-- STUDY MATERIAL --
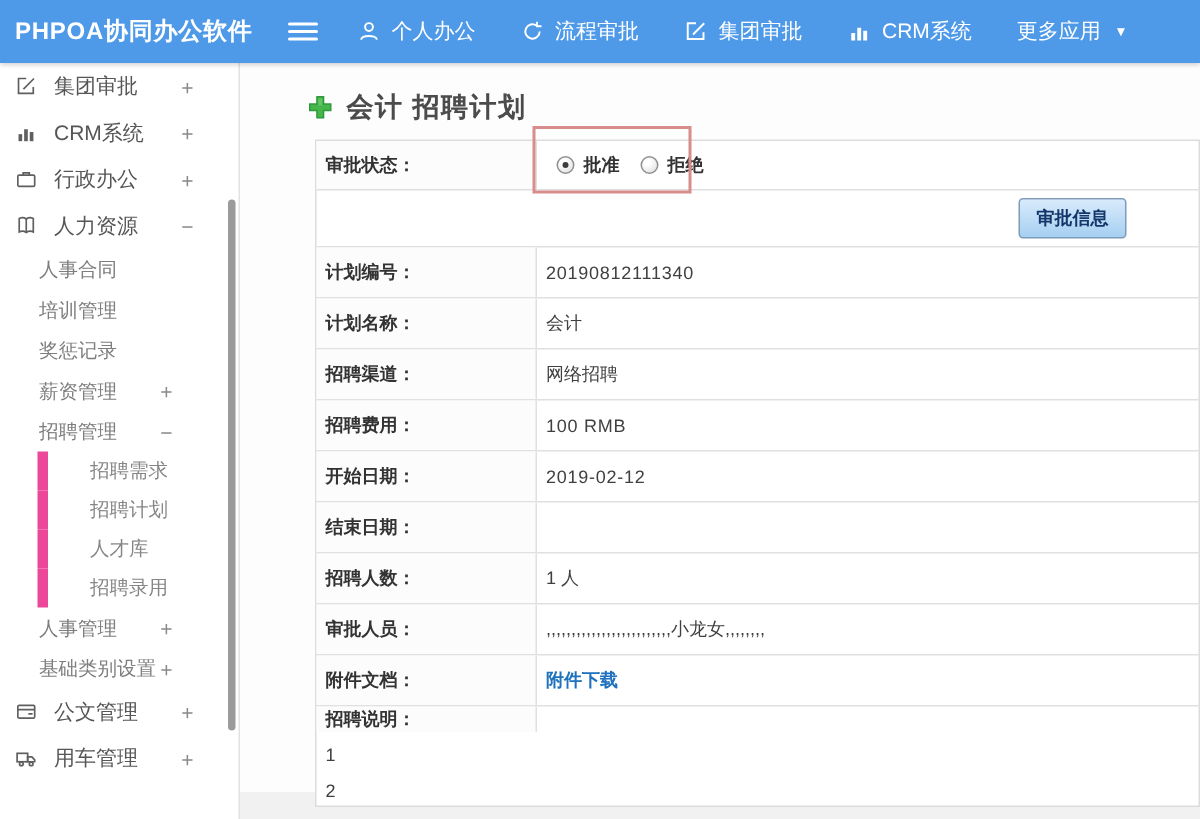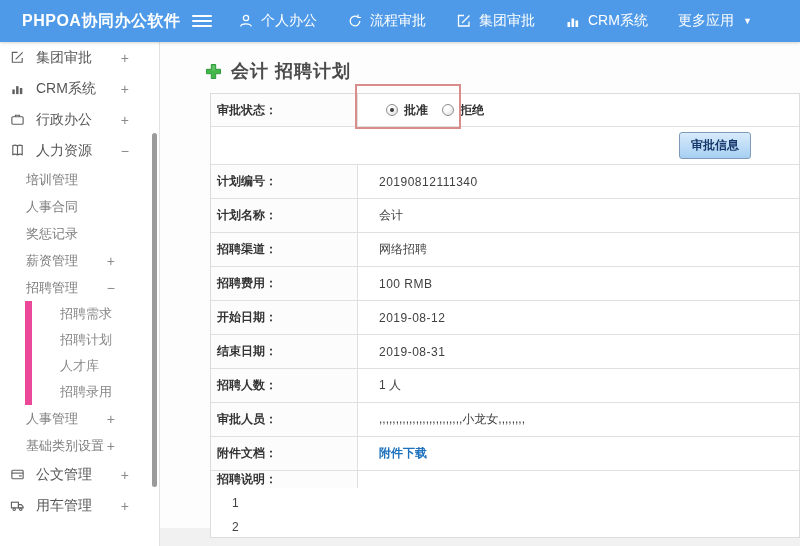"PHPOA协同办公软件" .logo { padding-left: 22px -> 10px }
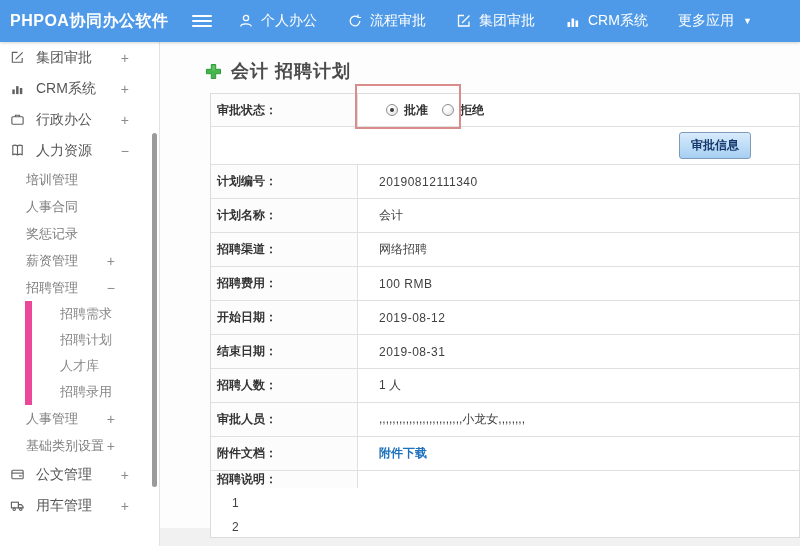"批准" .cell-v { padding-left: 21px -> 6px }
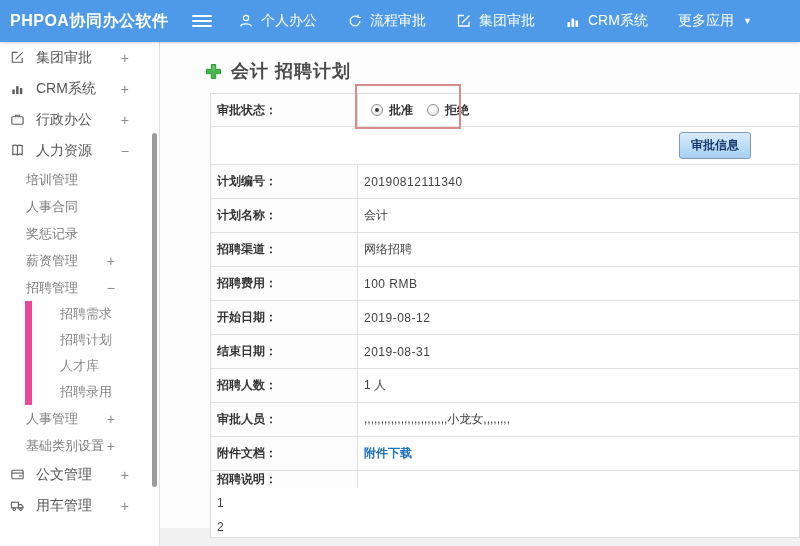"培训管理" div.s-item { order: before "人事合同" -> after "人事合同" }
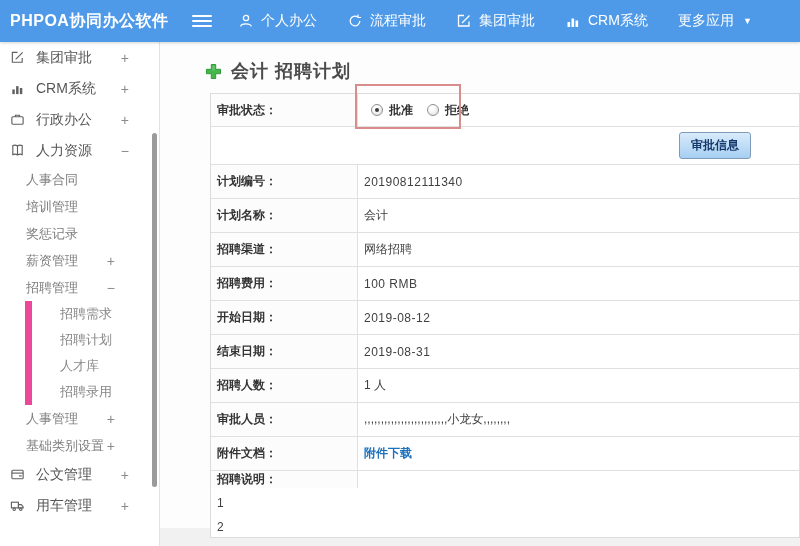"2019-08-12" div.cell-v { text: 2019-08-12 -> 2019-02-12 }
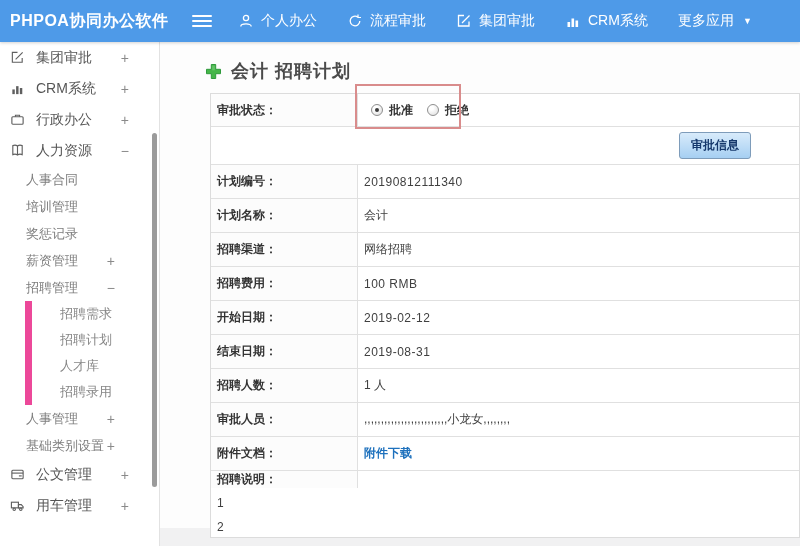"2019-08-31" div.cell-v { html: <div>2019-08-31</div> -> none }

-- EXERCISE REQUIREMENTS --
Could you print all of the entries above exactly as written, minus the pictures?

-- SOLUTION TO THE PROBLEM --
"PHPOA协同办公软件" .logo { padding-left: 22px -> 10px }
"批准" .cell-v { padding-left: 21px -> 6px }
"培训管理" div.s-item { order: before "人事合同" -> after "人事合同" }
"2019-08-12" div.cell-v { text: 2019-08-12 -> 2019-02-12 }
"2019-08-31" div.cell-v { html: <div>2019-08-31</div> -> none }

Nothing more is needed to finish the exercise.